# DATA EXTRACT:
§ §

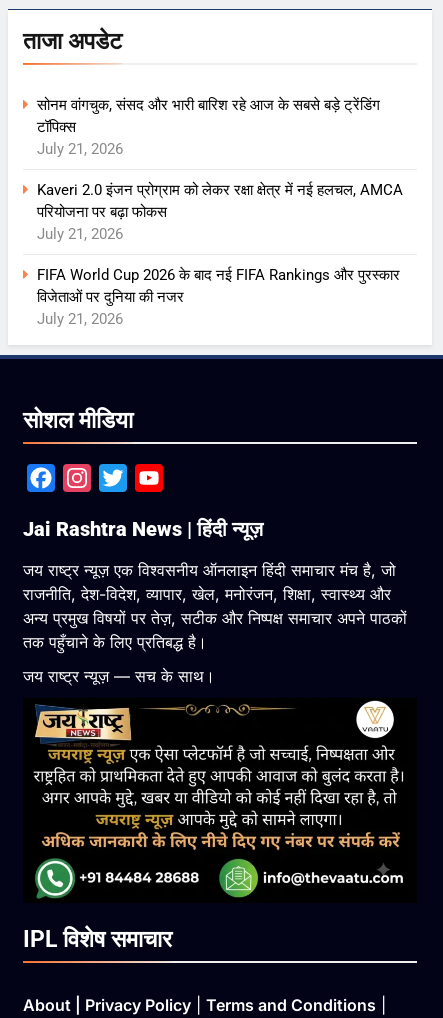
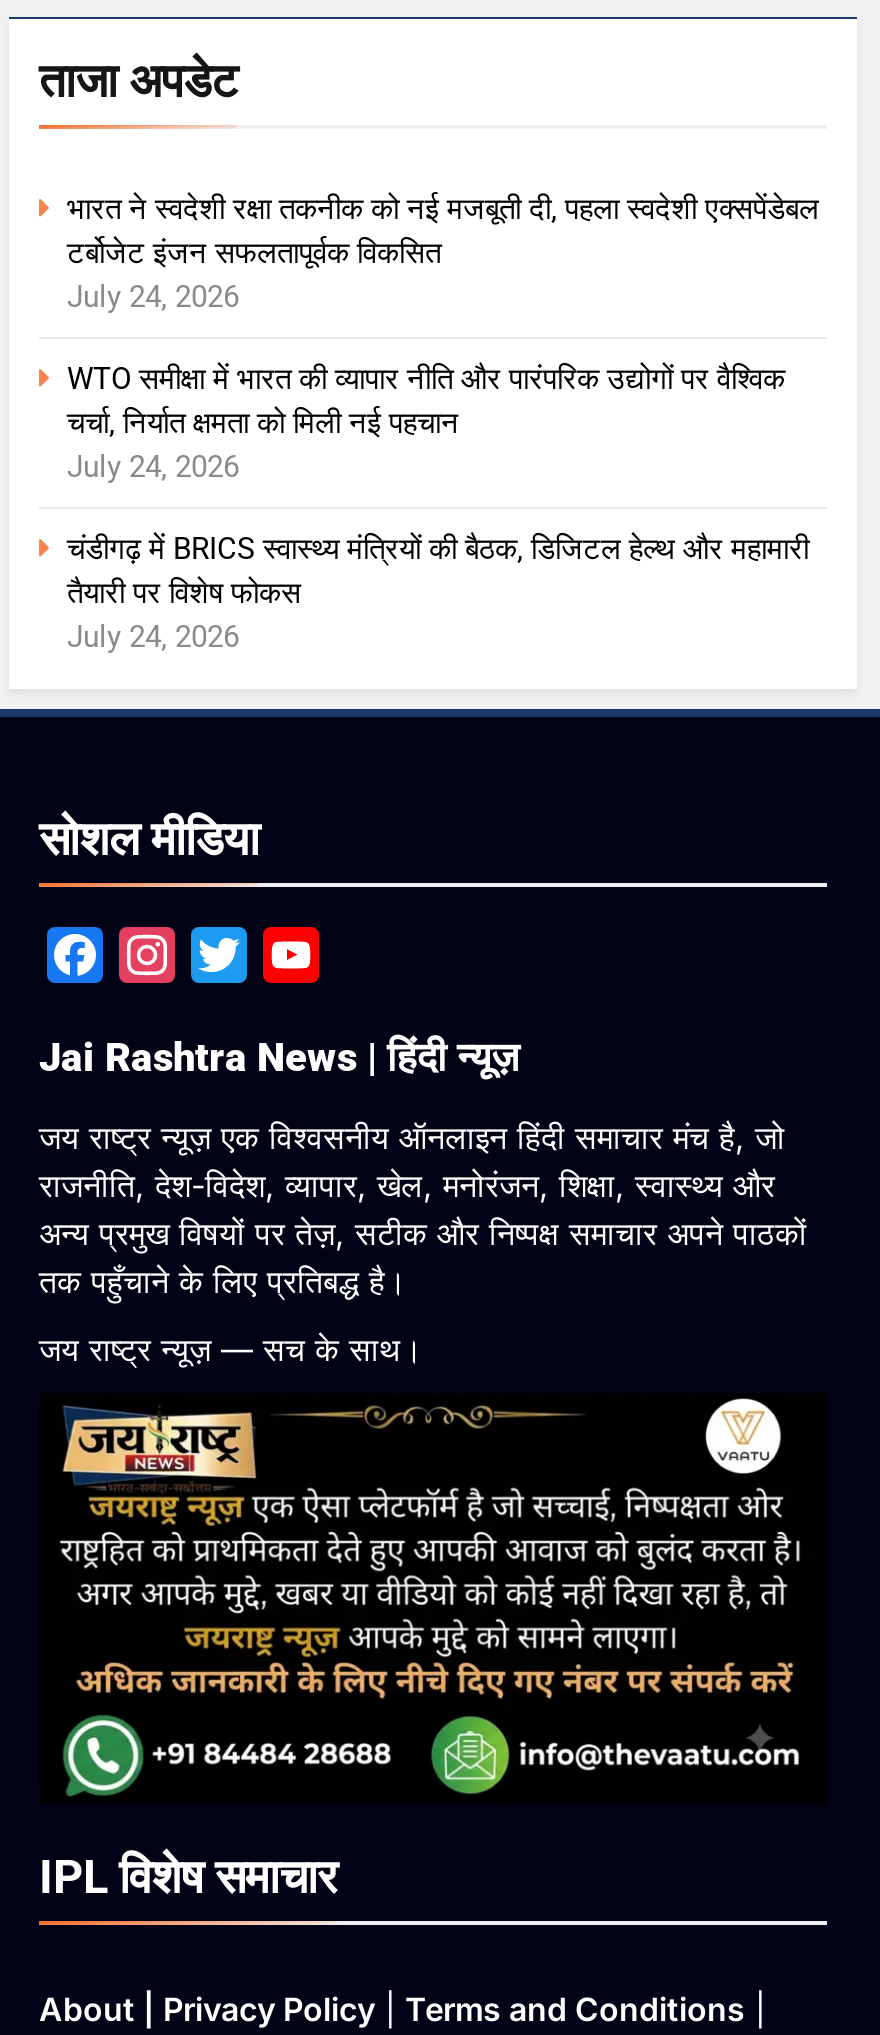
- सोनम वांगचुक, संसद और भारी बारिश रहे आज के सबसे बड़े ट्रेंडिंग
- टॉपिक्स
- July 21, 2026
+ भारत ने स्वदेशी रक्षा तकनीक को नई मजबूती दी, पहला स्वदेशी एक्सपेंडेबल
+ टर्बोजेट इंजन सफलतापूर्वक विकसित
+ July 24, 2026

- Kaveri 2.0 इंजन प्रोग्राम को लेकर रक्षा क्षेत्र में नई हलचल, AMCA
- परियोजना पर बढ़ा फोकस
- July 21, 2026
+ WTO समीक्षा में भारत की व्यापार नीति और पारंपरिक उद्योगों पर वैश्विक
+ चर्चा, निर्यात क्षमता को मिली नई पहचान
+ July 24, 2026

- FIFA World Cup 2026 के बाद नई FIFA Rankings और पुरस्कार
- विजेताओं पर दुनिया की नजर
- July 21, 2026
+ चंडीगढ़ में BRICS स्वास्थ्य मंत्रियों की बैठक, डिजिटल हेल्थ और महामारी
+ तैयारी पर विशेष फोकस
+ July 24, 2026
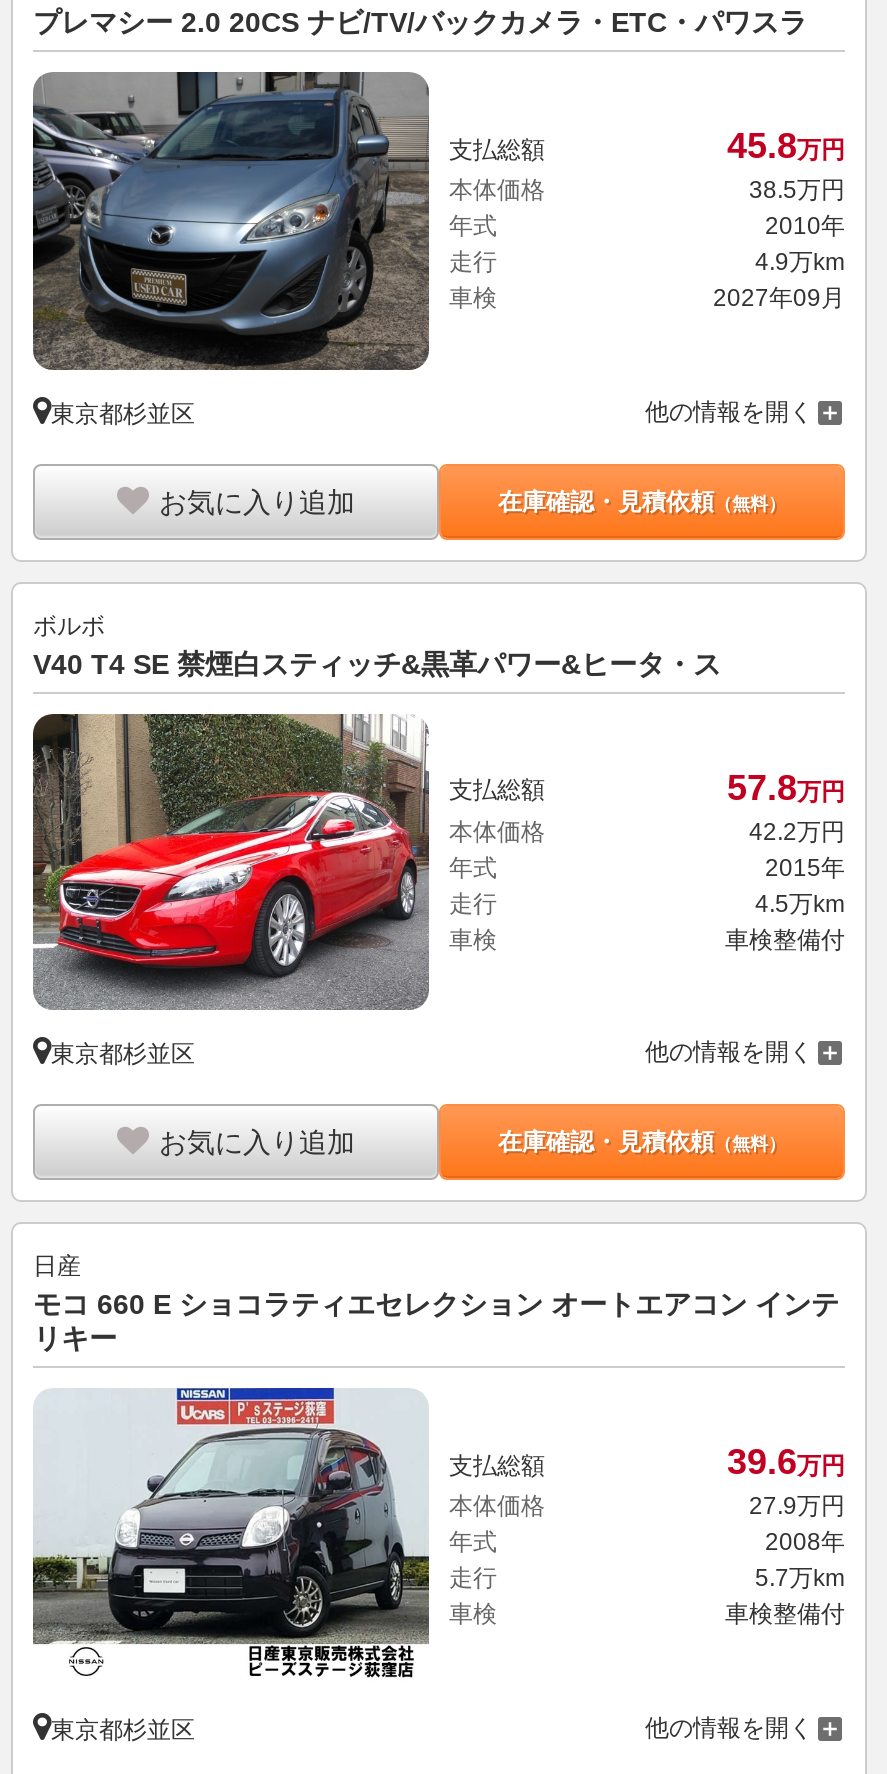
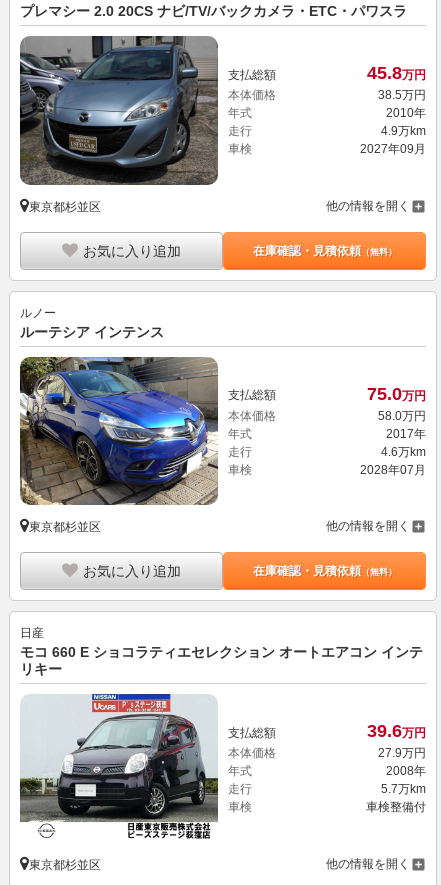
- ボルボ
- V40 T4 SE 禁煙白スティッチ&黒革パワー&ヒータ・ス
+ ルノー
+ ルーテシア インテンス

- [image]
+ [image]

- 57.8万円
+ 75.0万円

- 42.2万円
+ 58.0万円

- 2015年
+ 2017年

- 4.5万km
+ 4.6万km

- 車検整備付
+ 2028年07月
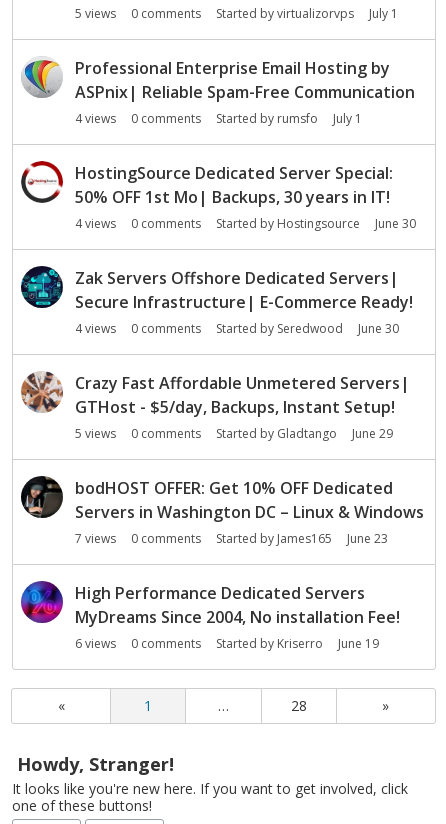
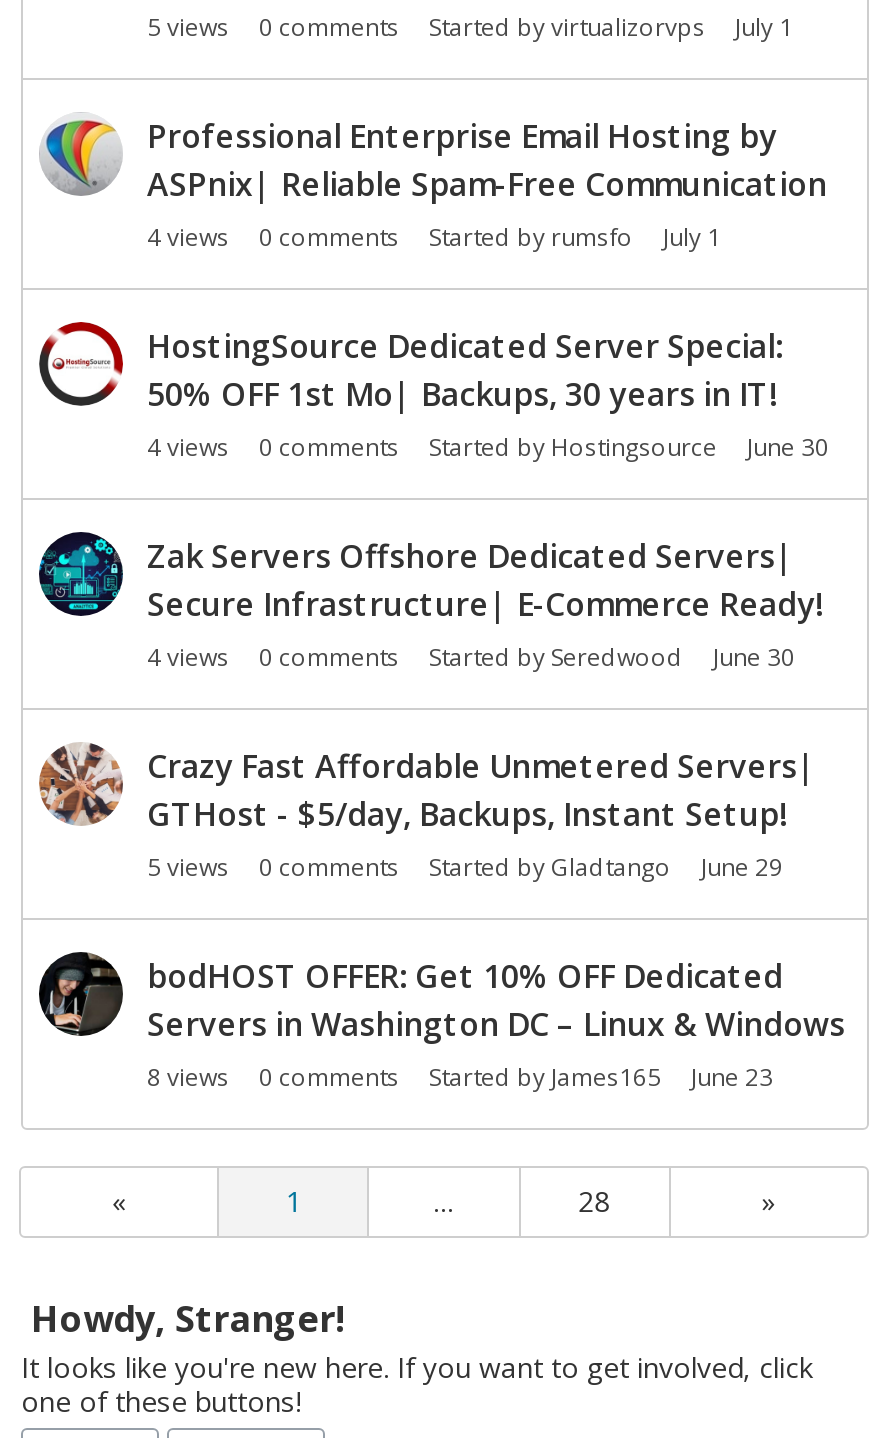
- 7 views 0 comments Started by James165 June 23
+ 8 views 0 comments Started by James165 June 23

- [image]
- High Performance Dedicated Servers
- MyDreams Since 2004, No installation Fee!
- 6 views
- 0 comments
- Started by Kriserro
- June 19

§ §

# PROBLEM REQUIREMENTS:
Would you set down the listing exactly, omitting pictures?

# RESPONSE BOX:
- सोनम वांगचुक, संसद और भारी बारिश रहे आज के सबसे बड़े ट्रेंडिंग
- टॉपिक्स
- July 21, 2026
+ भारत ने स्वदेशी रक्षा तकनीक को नई मजबूती दी, पहला स्वदेशी एक्सपेंडेबल
+ टर्बोजेट इंजन सफलतापूर्वक विकसित
+ July 24, 2026

- Kaveri 2.0 इंजन प्रोग्राम को लेकर रक्षा क्षेत्र में नई हलचल, AMCA
- परियोजना पर बढ़ा फोकस
- July 21, 2026
+ WTO समीक्षा में भारत की व्यापार नीति और पारंपरिक उद्योगों पर वैश्विक
+ चर्चा, निर्यात क्षमता को मिली नई पहचान
+ July 24, 2026

- FIFA World Cup 2026 के बाद नई FIFA Rankings और पुरस्कार
- विजेताओं पर दुनिया की नजर
- July 21, 2026
+ चंडीगढ़ में BRICS स्वास्थ्य मंत्रियों की बैठक, डिजिटल हेल्थ और महामारी
+ तैयारी पर विशेष फोकस
+ July 24, 2026
- ボルボ
- V40 T4 SE 禁煙白スティッチ&黒革パワー&ヒータ・ス
+ ルノー
+ ルーテシア インテンス

- [image]
+ [image]

- 57.8万円
+ 75.0万円

- 42.2万円
+ 58.0万円

- 2015年
+ 2017年

- 4.5万km
+ 4.6万km

- 車検整備付
+ 2028年07月
- 7 views 0 comments Started by James165 June 23
+ 8 views 0 comments Started by James165 June 23

- [image]
- High Performance Dedicated Servers
- MyDreams Since 2004, No installation Fee!
- 6 views
- 0 comments
- Started by Kriserro
- June 19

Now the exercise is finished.